3

When I tried to use Spark-Sql against Hive, the error like below is thrown.

Exception in thread "main" java.lang.NoSuchFieldError: HIVE_STATS_JDBC_TIMEOUT
        at org.apache.spark.sql.hive.HiveUtils$.formatTimeVarsForHiveClient(HiveUtils.scala:204)
        at org.apache.spark.sql.hive.thriftserver.SparkSQLCLIDriver$.main(SparkSQLCLIDriver.scala:90)
        at org.apache.spark.sql.hive.thriftserver.SparkSQLCLIDriver.main(SparkSQLCLIDriver.scala)

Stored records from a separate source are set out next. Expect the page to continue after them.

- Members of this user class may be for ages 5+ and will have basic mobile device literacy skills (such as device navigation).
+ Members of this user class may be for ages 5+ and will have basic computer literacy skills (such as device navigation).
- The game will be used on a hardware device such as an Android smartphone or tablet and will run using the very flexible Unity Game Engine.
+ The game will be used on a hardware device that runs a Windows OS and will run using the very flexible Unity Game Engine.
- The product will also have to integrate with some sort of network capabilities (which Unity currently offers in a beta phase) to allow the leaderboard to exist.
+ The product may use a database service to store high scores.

As per SO thread hive-stats-jdbc-timeout-for-hive-queries-in-spark andspark-on-hive-sql-query-error-nosuchfielderror-hive-stats-jdbc-timeout, this issue occurs when you're using specific version of Spark and Hive, actually, if you want to use latest version spark like 2.4.3 and latest Hive like 3.1.1, it can't be skipped.

We can check this community thread for details, https://issues.apache.org/jira/browse/SPARK-13446, no update since Feb.2019.

So so you know any update about this issue? If we want to skip it ourselves in source level, any clue about how to make it?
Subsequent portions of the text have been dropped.